When separate memslot generation sequences were assigned to each
address space, commit
00f034a12fdd ("KVM: do not bias the generation
number in kvm_current_mmio_generation") moved the offset logic into the
initialization of the memslot generation itself so that the per-address
space bit(s) were not dropped/corrupted by the MMIO shenanigans.
Remove the offset hack for three reasons:
- While it does exercise x86's kvm_mmu_invalidate_mmio_sptes(), simply
wrapping the generation doesn't actually test the interesting case
of having stale MMIO sptes with the new generation number, e.g. old
sptes with a generation number of 0.
- Triggering kvm_mmu_invalidate_mmio_sptes() prematurely makes its
performance rather important since the probability of invalidating
MMIO sptes jumps from "effectively never" to "fairly likely". This
limits what can be done in future patches, e.g. to simplify the
invalidation code, as doing so without proper caution could lead to
a noticeable performance regression.
- Forcing the memslots generation, which is a 64-bit number, to wrap
prevents KVM from assuming the memslots generation will never wrap.
This in turn prevents KVM from using an arbitrary bit for the
"update in-progress" flag, e.g. using bit 63 would immediately
collide with using a large value as the starting generation number.
The "update in-progress" flag is effectively forced into bit 0 so
that it's (subtly) taken into account when incrementing the
generation.
Signed-off-by: Sean Christopherson <sean.j.christopherson@intel.com>
Signed-off-by: Paolo Bonzini <pbonzini@redhat.com>
Sean Christopherson [Tue, 5 Feb 2019 21:01:16 +0000 (13:01 -0800)]
KVM: x86: Refactor the MMIO SPTE generation handling
The code to propagate the memslots generation number into MMIO sptes is
a bit convoluted.

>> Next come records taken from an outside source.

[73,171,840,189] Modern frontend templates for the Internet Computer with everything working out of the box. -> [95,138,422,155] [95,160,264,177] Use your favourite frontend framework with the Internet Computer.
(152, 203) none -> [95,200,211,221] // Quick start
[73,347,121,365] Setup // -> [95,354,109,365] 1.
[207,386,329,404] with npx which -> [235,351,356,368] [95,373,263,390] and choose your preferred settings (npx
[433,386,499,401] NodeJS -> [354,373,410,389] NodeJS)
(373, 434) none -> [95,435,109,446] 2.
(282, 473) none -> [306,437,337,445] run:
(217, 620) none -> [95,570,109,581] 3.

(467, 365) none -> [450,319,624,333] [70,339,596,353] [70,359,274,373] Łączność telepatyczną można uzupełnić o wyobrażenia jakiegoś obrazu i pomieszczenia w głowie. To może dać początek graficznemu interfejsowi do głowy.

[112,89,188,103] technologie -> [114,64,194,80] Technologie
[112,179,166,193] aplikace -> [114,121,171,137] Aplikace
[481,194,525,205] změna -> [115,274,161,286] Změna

The "what" is relatively straightfoward, e.g. the
comment explaining which bits go where is quite readable, but the "how"
requires a lot of staring to understand what is happening. For example,
'MMIO_GEN_LOW_SHIFT' is actually used to calculate the high bits of the
spte, while 'MMIO_SPTE_GEN_LOW_SHIFT' is used to calculate the low bits.
Refactor the code to:
- use #defines whose values align with the bits defined in the comment
- use consistent code for both the high and low mask
- explicitly highlight the handling of bit 0 (update in-progress flag)

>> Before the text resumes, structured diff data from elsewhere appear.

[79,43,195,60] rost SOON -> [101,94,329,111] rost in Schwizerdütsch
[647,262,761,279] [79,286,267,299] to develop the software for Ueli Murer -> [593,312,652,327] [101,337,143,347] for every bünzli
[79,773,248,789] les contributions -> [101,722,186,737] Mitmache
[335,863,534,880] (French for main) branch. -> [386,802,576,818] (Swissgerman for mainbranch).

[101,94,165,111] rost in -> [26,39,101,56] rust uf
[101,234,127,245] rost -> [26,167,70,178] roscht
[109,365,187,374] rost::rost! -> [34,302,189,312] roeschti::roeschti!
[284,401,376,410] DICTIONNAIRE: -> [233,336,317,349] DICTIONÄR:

- explicitly call out that the defines are for MMIO sptes (to avoid
confusion with the per-vCPU MMIO cache, which uses the full memslots
generation)
In addition to making the code a little less magical, this paves the way
for moving the update in-progress flag to bit 63 without having to
simultaneously rewrite all of the MMIO spte code.
Signed-off-by: Sean Christopherson <sean.j.christopherson@intel.com>
Signed-off-by: Paolo Bonzini <pbonzini@redhat.com>
Sean Christopherson [Tue, 5 Feb 2019 21:01:15 +0000 (13:01 -0800)]
KVM: x86: Use a u64 when passing the MMIO gen around
KVM currently uses an 'unsigned int' for the MMIO generation number
despite it being derived from the 64-bit memslots generation and
being propagated to (potentially) 64-bit sptes. There is no hidden
agenda behind using an 'unsigned int', it's done simply because the
MMIO generation will never set bits above bit 19.
Passing a u64 will allow the "update in-progress" flag to be relocated
from bit 0 to bit 63 and removes the need to cast the generation back
to a u64 when propagating it to a spte.
Signed-off-by: Sean Christopherson <sean.j.christopherson@intel.com>
Signed-off-by: Paolo Bonzini <pbonzini@redhat.com>
Sean Christopherson [Tue, 5 Feb 2019 21:01:14 +0000 (13:01 -0800)]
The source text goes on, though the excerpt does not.